A Leavenworth County commissioner made a motion Tuesday to not spend any more money on a lawsuit that challenged the contract of a former employee. No vote was taken on the motion.

Commissioner Bob Holland made the motion after Kansas Senior Judge Edward Bouker issued a ruling in which he declared the employment contract of former Human Resources Director Tamara Copeland invalid.

“Given the judge has made the final ruling, the bleeding needs to stop,” Holland said.

Bouker issued a written decision over the weekend. He ruled that Copeland’s employment contract with the county “was an attempt to improperly bind future boards in matters involving their own administration and responsibilities, thus violating public policy. The contract is thus invalid.”

The five-year contract was approved by the County Commission in 2016.

The contract called for Copeland to continue to receive her salary for the remainder of her contract period after her termination.

The lawsuit was filed in June 2017 after a change in the makeup of the County Commission.

Copeland was terminated from her position with the county in October 2017.

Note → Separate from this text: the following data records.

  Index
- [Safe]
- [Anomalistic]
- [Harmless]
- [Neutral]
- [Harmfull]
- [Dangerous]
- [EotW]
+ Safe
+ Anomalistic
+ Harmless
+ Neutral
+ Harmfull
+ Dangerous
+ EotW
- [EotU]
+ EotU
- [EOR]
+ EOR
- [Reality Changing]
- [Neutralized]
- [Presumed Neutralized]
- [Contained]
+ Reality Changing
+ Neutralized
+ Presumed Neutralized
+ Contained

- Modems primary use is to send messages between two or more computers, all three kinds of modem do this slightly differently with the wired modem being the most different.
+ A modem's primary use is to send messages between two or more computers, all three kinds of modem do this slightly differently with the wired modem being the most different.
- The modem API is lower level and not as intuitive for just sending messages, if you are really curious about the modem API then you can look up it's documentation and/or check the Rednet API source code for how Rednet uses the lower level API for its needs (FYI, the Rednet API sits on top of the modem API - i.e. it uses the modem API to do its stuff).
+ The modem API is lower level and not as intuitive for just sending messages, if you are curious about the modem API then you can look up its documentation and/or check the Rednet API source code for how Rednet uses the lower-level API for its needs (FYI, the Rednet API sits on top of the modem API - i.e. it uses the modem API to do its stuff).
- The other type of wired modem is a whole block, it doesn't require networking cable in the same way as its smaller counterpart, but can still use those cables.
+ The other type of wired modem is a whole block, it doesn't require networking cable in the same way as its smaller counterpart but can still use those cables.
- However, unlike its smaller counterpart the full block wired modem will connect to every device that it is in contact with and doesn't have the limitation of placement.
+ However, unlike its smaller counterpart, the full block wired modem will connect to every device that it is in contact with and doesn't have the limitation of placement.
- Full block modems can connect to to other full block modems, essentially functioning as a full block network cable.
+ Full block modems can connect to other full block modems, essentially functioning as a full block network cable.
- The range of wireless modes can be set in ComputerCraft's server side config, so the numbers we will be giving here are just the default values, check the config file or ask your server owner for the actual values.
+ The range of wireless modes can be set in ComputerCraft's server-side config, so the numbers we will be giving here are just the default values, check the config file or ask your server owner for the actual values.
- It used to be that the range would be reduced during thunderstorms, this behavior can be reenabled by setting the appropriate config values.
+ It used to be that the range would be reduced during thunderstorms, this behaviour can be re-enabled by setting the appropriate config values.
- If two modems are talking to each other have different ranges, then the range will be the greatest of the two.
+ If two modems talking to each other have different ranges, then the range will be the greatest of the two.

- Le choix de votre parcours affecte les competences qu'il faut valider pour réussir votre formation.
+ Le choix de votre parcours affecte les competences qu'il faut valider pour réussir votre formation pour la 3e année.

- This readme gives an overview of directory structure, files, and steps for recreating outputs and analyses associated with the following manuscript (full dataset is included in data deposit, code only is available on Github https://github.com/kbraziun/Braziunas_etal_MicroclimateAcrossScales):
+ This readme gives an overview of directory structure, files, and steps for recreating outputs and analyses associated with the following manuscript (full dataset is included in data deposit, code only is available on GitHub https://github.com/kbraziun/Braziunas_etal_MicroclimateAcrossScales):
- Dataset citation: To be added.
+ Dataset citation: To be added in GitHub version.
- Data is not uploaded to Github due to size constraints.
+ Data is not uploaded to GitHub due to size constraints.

Copeland can appeal Bouker’s decision.

The judge’s written ruling also leaves the County Commission with the option of trying to recoup costs associated with attorney fees.

Bouker wrote in his decision that the County Commission must file a “proper motion supported by itemized statements of attorneys’ time, expenses and rates.” The judge said he will hear arguments for and against the motion if it is filed.

Holland voted for the contract when it was approved in 2016. And he has been critical of the lawsuit that was pursued by other members of the commission.

The traditionally three-member County Commission is down to just two members following the recent resignation of Louis Klemp.

Commission Chairman Doug Smith did not provide a second to Holland’s motion Tuesday. Smith said the motion died for a lack of second.

Holland complained the county is still paying legal fees related to the case.

Smith questioned whether additional legal bills will be submitted in the future now that the case is over.

Holland asked Smith if he had read a document provided to commissioners by legal counsel.

Smith said he received the document Tuesday morning before the meeting and had not yet read it.

Holland handed Smith a copy of the document.

“Read the first page,” Holland said.

After reviewing the page, Smith said the document indicates the county may be asking Copeland for payment of the County Commission’s attorney fees.

Smith said it is the duty of the commission to try to get that money.

“But you started the lawsuit,” Holland said.

Smith blamed the lawsuit on Holland and former Commissioner Dennis Bixby because they voted for the contract.

“That’s your legacy Bob,” Smith said.

Smith said that as a county commissioner, Holland had won the case.

“The judge said Leavenworth County was right,” Smith said.

At one point during the discussion, Holland said it takes two votes for the commission to approve bills.

Holland later indicated he did not want to provide a second to a motion to approve a check register.

The check register lists various payments by the county government for bills and other expenses.

The check register traditionally is approved as part of a consent agenda that includes other items. But Holland said Tuesday that he wished to take up each item from the consent agenda individually.

Holland voted in favor of other items from the consent agenda. But the motion to approve the check register died for a lack of second.

County Administrator Mark Loughry later said no legal fees were listed on the check register. But he said the check register included items such as insurance and utility payments that he would like to have processed.

Holland took time to review the check register during the meeting. He then joined Smith in voting to approve the check register as presented.